Puddings

18 December 2013 - 02:10
By Andrea Burgener

The fruit around us at Christmas time is incredible. Why would you not use it at every single opportunity? Make one, two or all of these for after the main meal has settled.

Nectarines in campari and vermouth

It couldn't be simpler, or more delicious. Things hinge, of course, on sourcing the best nectarines summer has to offer.

Ingredients

For each person:

One "old-fashioned" or small tumbler glass

Ice to fill glass halfway

Two tots martini rosso

1 tot campari

1 to 2 nectarines, cut into wedges

Wedge of orange.

Method

Fill glass with the ingredients in the order written down. Serve immediately, with forks. Guests should squeeze the orange into the drink and proceed.

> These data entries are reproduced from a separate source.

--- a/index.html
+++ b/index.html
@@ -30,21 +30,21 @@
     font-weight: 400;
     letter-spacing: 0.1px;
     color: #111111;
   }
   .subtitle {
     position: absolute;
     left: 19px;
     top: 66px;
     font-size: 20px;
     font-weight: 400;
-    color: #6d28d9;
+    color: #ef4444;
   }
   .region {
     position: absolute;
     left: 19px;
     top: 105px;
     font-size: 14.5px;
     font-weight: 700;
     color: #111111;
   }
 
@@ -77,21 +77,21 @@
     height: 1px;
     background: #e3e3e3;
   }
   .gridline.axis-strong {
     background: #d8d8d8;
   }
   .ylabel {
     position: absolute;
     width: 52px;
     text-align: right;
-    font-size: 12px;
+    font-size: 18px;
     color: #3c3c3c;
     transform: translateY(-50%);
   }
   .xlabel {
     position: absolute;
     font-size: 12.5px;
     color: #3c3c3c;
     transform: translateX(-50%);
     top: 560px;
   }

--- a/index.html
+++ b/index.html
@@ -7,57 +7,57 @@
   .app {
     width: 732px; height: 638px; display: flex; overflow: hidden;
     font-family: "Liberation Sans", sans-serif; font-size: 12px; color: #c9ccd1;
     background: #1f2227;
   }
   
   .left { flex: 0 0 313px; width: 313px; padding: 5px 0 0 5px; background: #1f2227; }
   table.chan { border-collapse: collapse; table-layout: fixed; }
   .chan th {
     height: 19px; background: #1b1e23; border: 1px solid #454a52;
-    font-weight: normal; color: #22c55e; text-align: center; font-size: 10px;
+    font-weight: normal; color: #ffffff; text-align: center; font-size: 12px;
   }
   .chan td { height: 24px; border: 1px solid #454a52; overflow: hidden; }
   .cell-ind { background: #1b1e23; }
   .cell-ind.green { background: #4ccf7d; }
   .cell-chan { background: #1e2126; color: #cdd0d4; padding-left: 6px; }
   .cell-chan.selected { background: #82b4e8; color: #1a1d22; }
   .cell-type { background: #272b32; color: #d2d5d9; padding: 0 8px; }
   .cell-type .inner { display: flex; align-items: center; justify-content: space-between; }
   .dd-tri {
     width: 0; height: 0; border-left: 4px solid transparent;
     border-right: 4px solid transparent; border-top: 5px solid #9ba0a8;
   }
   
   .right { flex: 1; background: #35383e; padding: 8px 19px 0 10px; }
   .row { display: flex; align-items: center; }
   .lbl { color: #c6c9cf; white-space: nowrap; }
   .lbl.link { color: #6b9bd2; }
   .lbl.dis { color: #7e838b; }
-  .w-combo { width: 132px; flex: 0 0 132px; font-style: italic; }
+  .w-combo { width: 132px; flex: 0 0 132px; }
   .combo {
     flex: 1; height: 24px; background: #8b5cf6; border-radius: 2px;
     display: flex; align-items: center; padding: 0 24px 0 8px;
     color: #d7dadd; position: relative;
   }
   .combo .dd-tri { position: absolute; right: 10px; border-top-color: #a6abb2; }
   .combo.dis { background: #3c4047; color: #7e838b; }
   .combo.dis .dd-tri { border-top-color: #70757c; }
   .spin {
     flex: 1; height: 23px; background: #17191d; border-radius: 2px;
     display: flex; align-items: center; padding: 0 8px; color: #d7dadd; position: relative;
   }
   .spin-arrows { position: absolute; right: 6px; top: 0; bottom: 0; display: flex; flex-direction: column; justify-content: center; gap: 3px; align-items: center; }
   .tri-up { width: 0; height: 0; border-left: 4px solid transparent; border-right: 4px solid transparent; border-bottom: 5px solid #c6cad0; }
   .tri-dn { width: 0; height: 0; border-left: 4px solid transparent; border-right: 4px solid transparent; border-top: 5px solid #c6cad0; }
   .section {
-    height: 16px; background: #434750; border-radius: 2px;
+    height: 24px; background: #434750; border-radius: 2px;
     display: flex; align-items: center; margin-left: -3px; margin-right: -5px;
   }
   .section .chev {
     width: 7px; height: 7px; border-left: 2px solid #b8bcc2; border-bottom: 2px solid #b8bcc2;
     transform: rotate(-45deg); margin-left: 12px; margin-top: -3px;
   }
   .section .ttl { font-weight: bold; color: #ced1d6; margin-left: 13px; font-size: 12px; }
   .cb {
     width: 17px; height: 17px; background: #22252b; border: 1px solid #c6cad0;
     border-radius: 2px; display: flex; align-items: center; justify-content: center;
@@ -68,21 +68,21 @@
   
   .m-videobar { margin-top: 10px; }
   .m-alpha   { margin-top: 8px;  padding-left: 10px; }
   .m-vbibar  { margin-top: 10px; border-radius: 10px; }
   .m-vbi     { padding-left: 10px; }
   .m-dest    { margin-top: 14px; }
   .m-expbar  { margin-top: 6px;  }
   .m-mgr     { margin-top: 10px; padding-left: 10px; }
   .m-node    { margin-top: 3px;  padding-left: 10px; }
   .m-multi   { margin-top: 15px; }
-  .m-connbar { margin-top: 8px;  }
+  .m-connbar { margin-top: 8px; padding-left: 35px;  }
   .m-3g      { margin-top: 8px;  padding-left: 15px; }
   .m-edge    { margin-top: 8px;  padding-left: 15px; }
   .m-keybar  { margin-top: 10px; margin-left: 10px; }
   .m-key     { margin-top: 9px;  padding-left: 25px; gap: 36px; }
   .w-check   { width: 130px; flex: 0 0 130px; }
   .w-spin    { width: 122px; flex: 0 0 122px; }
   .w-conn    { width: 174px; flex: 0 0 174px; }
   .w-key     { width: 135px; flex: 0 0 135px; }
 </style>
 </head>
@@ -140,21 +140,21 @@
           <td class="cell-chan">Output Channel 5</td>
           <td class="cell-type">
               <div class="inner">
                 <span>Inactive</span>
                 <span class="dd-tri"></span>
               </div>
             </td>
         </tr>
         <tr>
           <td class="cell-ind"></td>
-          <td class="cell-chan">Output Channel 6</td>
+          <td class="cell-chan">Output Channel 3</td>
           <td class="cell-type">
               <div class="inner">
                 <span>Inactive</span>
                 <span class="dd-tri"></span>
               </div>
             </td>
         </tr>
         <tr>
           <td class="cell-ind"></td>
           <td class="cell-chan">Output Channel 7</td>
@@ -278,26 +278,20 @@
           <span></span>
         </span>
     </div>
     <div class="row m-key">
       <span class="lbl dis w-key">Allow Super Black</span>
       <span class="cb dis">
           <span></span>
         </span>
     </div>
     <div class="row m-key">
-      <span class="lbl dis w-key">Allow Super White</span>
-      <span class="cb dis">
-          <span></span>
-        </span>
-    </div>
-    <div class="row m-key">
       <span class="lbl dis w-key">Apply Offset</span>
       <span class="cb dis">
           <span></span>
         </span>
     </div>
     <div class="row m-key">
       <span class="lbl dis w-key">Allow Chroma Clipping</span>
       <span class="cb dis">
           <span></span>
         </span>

Plum and pomegranate eton(ish) mess

This is, quite simply, a big fat cheat that everybody will fall upon and not care how it came to be. By all means make the meringues yourself if you have the time, but good busk-coloured (rather than snow white) ones from a home industry, bakery or market will work fine.

Ingredients

Four large meringues, roughly broken

Six to eight excellent plums, roughly chopped

500ml organic or other cream from a good dairy

Zest of one orange

1 teaspoon of good quality rose syrup.

Method

I hardly need tell you what to do here as you could simply look at the picture. But, just in case: whip the cream until stiff peaks, then gently fold in the orange zest. Layer the meringue, plums and cream in a bowl or on a platter. Drizzle over the rose syrup, resisting the temptation to be lavish. Less is more with this stuff.

Bruleed granadilla curd with ice-cream or yoghurt

Lemon is the default curd, but there is something about the rounded floral quality of passion-fruit that makes a granadilla curd more fantastic. Granadillas are tart but not straightforwardly so: they contain sulphur compounds similar to those in Sauvignon Blanc wines which add musky complexity.

A curd is as simple to make as a custard (indeed it is a sort of custard, made with fruit juice in place of milk or cream), and yet curds are rarely made these days. You can make the curd way ahead as it will last (bottled) in the fridge for weeks. A little bowl of the stuff sprinkled with a layer of bitter-sweet bruleed sugar is intense so keep portions small. Serve the best vanilla ice-cream or good really thick yoghurt on the side.

Ingredients

For four generous helpings:

100g butter

150g castor sugar

2 whole eggs

2 yolks

Juice from 10 large granadillas, or 14 if small / seeds from only two of the granadillas.

Castor sugar for topping. Blowtorch (hardware shop)

Method

Place the granadilla pulp in a colander or sieve atop bowl and work about with a spoon to release the juice and pulp. Leave to drain. Reserve the necessary seeds.

Off the heat, beat together eggs, yolks and sugar in a small pot until sugar dissolves.

Add granadilla juice and butter. Place pot on lowest heat and stir mixture constantly -- and I mean constantly - until it thickens up well. This takes only five minutes or so. Decant into a bowl and leave to cool. On serving, spoon into small ramekins or bowls, then sprinkle each serving with a flat teaspoon of castor sugar. Burn the sugar with the flame as evenly as possible, until dark-golden and almost black in spots. Leave to cool for a few minutes before serving.